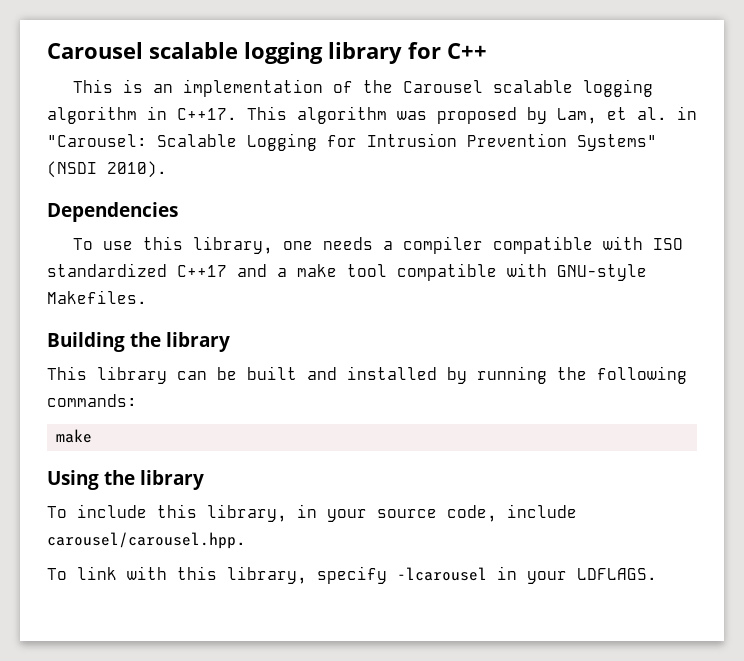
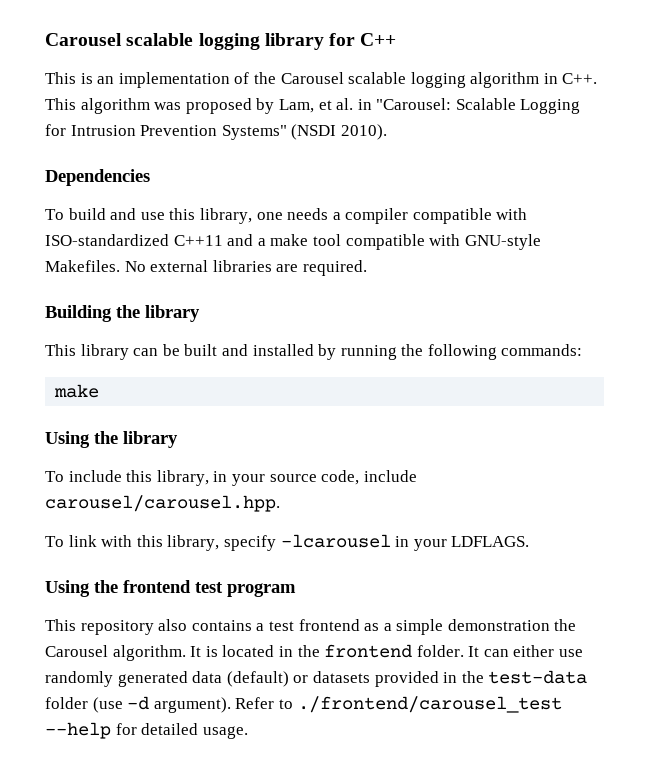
[177,108,237,120] C++17. -> [562,73,598,84] C++.
(93, 244) none -> [68,208,137,220] build and
[652,238,683,250] [47,263,227,277] ISO standardized C++17 -> [45,234,223,246] ISO-standardized C++11
(147, 297) none -> [124,260,367,276] No external libraries are required.
(657, 574) none -> [45,580,296,597] [45,619,577,635] [45,644,584,661] [45,670,588,687] [45,696,562,713] [45,722,248,739] // Using the frontend test program // This repository also contains a test frontend as a simple demonstration the Carousel algorithm. It is located in the frontend folder. It can either use randomly generated data (default) or datasets provided in the test-data folder (use -d argument). Refer to ./frontend/carousel_test --help for detailed usage.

About this exercise | Every line above gets copied exactly; none of the pictures do.

Result of the exercise |
[177,108,237,120] C++17. -> [562,73,598,84] C++.
(93, 244) none -> [68,208,137,220] build and
[652,238,683,250] [47,263,227,277] ISO standardized C++17 -> [45,234,223,246] ISO-standardized C++11
(147, 297) none -> [124,260,367,276] No external libraries are required.
(657, 574) none -> [45,580,296,597] [45,619,577,635] [45,644,584,661] [45,670,588,687] [45,696,562,713] [45,722,248,739] // Using the frontend test program // This repository also contains a test frontend as a simple demonstration the Carousel algorithm. It is located in the frontend folder. It can either use randomly generated data (default) or datasets provided in the test-data folder (use -d argument). Refer to ./frontend/carousel_test --help for detailed usage.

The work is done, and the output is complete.